TASK DIRECTIONS:
Using "down" as the search string, find the matching lines below and copy them.

TASK DATA:
::::::
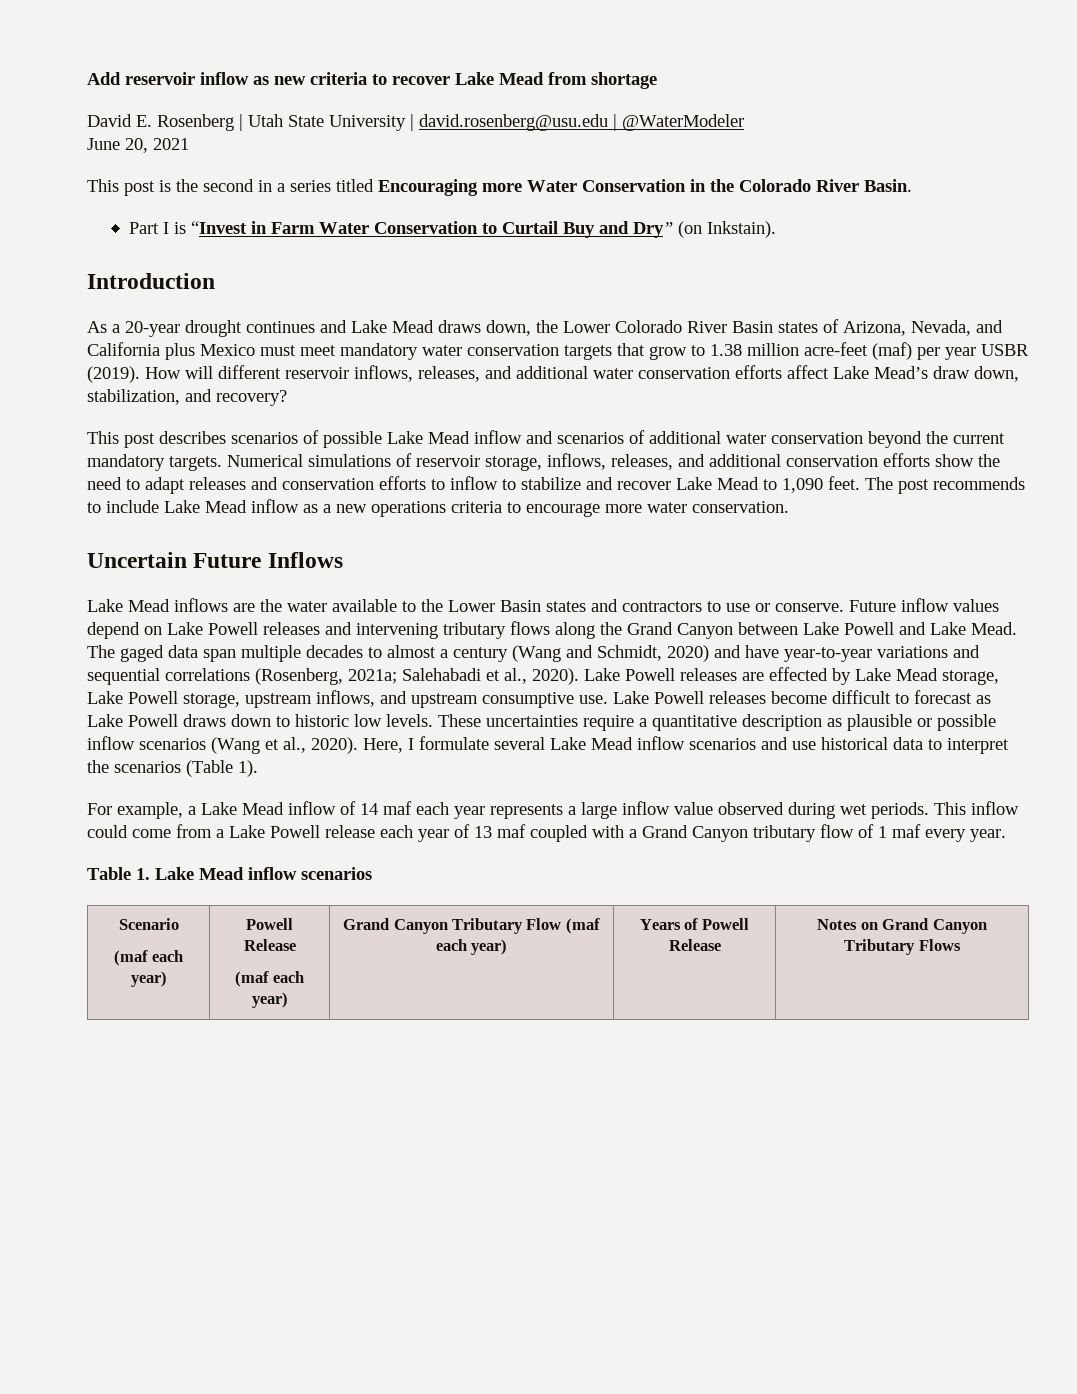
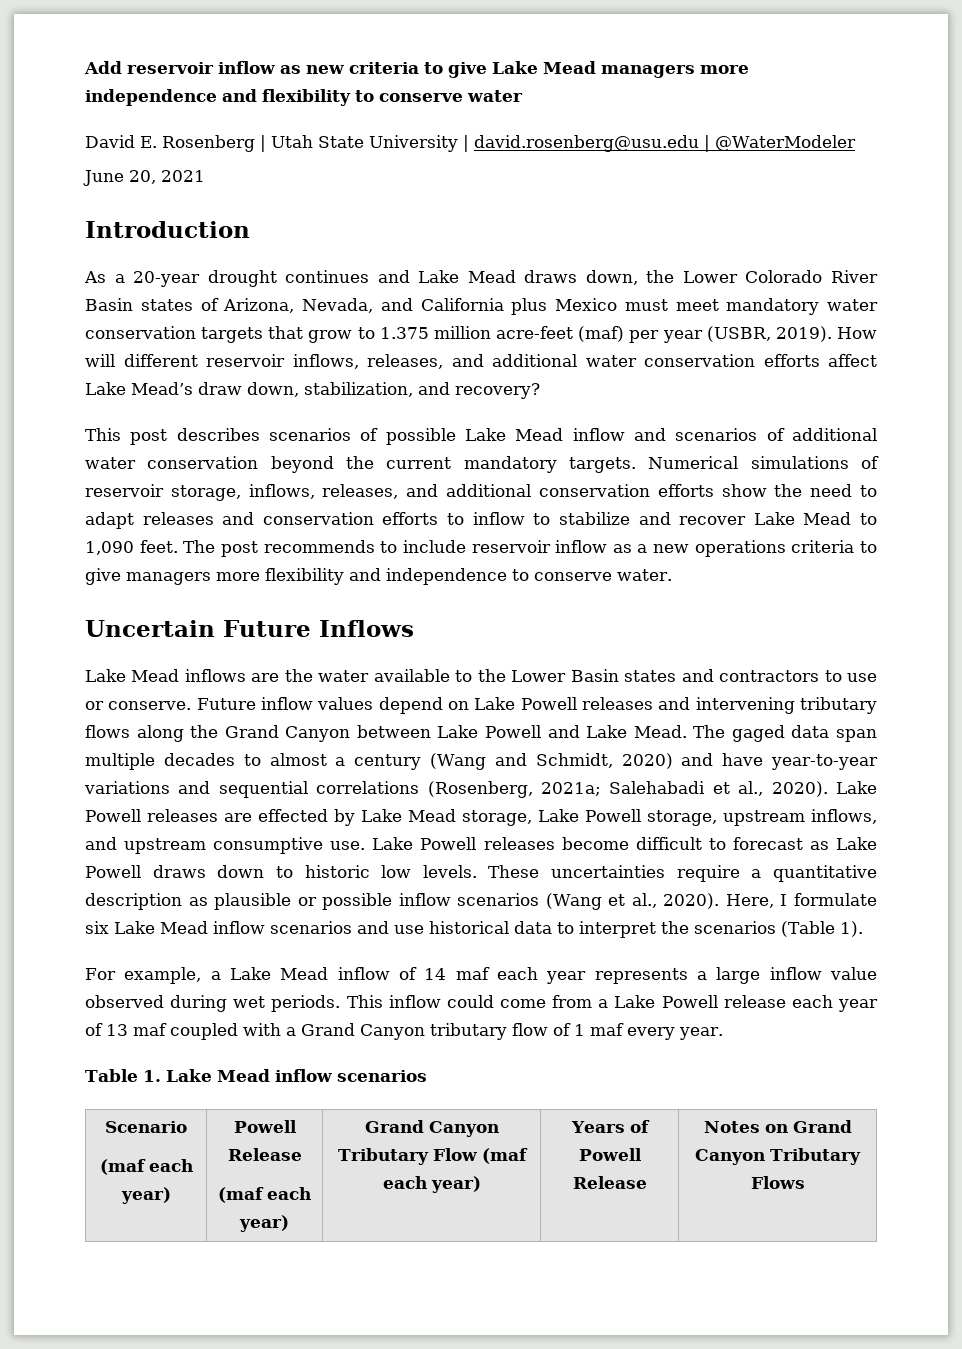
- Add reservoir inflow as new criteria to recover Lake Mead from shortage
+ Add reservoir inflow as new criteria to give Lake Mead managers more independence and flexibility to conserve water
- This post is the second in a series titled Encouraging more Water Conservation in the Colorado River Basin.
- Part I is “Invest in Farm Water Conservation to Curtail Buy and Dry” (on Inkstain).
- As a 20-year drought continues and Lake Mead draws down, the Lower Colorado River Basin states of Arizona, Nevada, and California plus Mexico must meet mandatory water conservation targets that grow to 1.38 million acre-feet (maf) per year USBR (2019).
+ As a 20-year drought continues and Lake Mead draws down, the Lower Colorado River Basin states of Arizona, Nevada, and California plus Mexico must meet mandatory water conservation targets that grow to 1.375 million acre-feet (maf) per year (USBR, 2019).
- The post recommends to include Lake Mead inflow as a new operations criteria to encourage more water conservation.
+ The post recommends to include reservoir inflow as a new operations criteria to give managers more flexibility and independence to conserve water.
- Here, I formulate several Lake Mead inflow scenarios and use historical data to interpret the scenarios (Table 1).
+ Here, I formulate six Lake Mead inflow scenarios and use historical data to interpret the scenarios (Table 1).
::::::
PROBLEM SOLUTION:
- As a 20-year drought continues and Lake Mead draws down, the Lower Colorado River Basin states of Arizona, Nevada, and California plus Mexico must meet mandatory water conservation targets that grow to 1.38 million acre-feet (maf) per year USBR (2019).
+ As a 20-year drought continues and Lake Mead draws down, the Lower Colorado River Basin states of Arizona, Nevada, and California plus Mexico must meet mandatory water conservation targets that grow to 1.375 million acre-feet (maf) per year (USBR, 2019).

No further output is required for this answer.